Listening Past the Giggles and Glitches

As technology advances, I find myself losing patience with things that not too long ago worked really well but now have problems. This is especially true when it involves work.

One of the things we do at the school where I work is record our own parts for the listening portion of the final exams. This is a process that’s changed since I’ve been at the school.

It used to involve headphones, a four channel mixer and cassette tapes. That system required long recording sessions in which every word had to be perfect. If we made one mistake we’d have to do the entire section over.
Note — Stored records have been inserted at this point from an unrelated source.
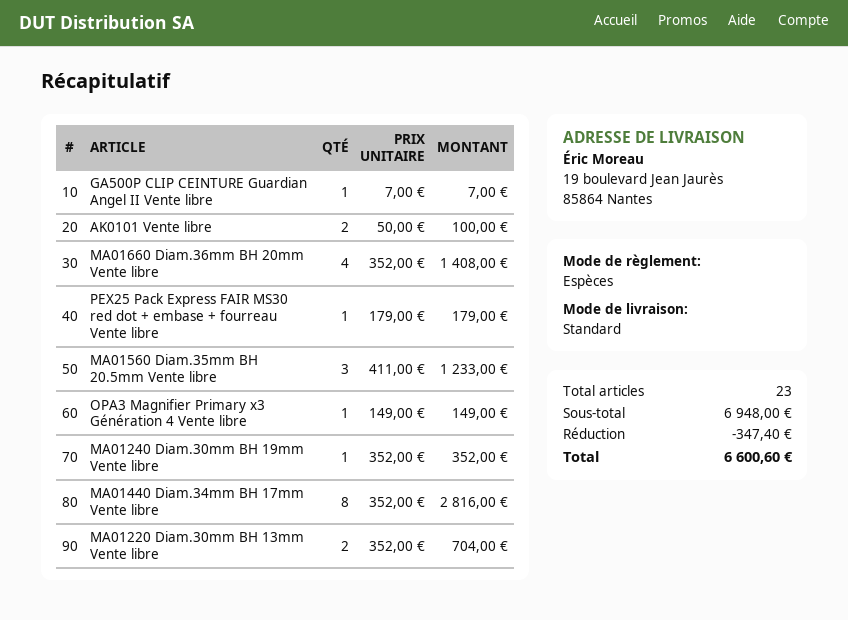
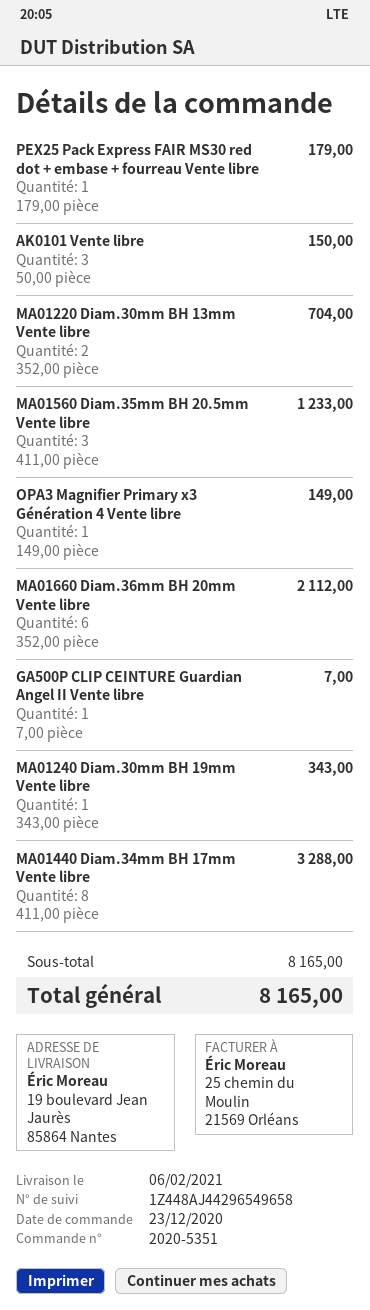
AK0101 Vente libre: 2 x 50.00 = 100.00 -> 3 x 50.00 = 150.00
MA01660 Diam.36mm BH 20mm Vente libre: 4 x 352.00 = 1408.00 -> 6 x 352.00 = 2112.00
MA01240 Diam.30mm BH 19mm Vente libre: 1 x 352.00 = 352.00 -> 1 x 343.00 = 343.00
MA01440 Diam.34mm BH 17mm Vente libre: 8 x 352.00 = 2816.00 -> 8 x 411.00 = 3288.00
subtotal: 6948.00 -> 8165.00
discount: 347.40 -> none
total: 6600.60 -> 8165.00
I remember more than once reaching the very last question and then mumbling or stumbling or forgetting how to read English and having to start the entire process over.
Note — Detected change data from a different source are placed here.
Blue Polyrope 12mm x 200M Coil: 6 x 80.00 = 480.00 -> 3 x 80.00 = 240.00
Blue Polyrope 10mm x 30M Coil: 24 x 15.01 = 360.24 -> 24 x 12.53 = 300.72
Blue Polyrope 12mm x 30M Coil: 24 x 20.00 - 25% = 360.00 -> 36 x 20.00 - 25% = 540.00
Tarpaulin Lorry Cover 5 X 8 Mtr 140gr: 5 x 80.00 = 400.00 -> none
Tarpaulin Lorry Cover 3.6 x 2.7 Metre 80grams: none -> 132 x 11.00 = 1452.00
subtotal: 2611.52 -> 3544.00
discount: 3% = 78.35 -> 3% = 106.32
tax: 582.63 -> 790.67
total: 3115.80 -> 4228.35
One of our number had a habit of improvising off script leaving the rest of us to wonder where the hell we were and what the hell we were supposed to say next.

If anyone got the giggles the entire process ground to a halt.

Note: if you’ve never had the giggles, you’ve never experienced the joy of trying cure them by reciting sad images like “dead puppies; cats squished by cars; starving children eating dirt” and instead causing the entire room start laughing and be unable to stop. That’s great.

I guess you had to be there.

Nerves frayed and we quickly learned to make listening sections shorter.

That gave way to a nice recording studio in the sound and light booth of the school auditorium. We had good mics and proper equipment and if we made a mistake, we just redid the bad part and spliced the new part in later.

The new studio, however, didn’t solve the problem of the giggles. One teacher usually had to leave the room when another teacher made a “BEEEEEP” sound or the recording session couldn’t be finished. One time a teacher had funny names in the listening and we laughed so hard he ended up changing the names.

The other problem was that right around December exams, students start practicing for the Christmas show in the auditorium and we end up having to come back another day.

The new school, however, was supposed to solve this with a brand new, sound proof recording studio. Unfortunately, it’s the old computers and, for some reason, the old computer doesn’t like the new room and has decided to add a buzz to all our recordings. (Old computers can be really temperamental that way.)

There’s a way to fix it, but it adds a step that shouldn’t be necessary. I actually found myself getting annoyed about that. Then it brought hope that a new computer will appear some day with a quieter fan.

There’s also no cure for the giggles, though. Technology can’t solve those. Even dead puppies don’t help.

Sometimes It’s Just Too Easy

Today was the first day of exams, which is kind of confusing since classes aren’t finished yet.

Basically, in the school where I work, the high school third graders (US 12th grade) graduate two-thirds of the way through the year. In order to do this, a few things happen:

First, the students finish early (classes finished last week) and start exams.

Second, if anyone is going to fail it gives the powers what are a chance to pressure the teacher into changing the marks/giving a second and/or third chance. There is no rhyme or reason for this, except possibly money (but that’s just me being cynical) or sending good athletes to university (also me being cynical).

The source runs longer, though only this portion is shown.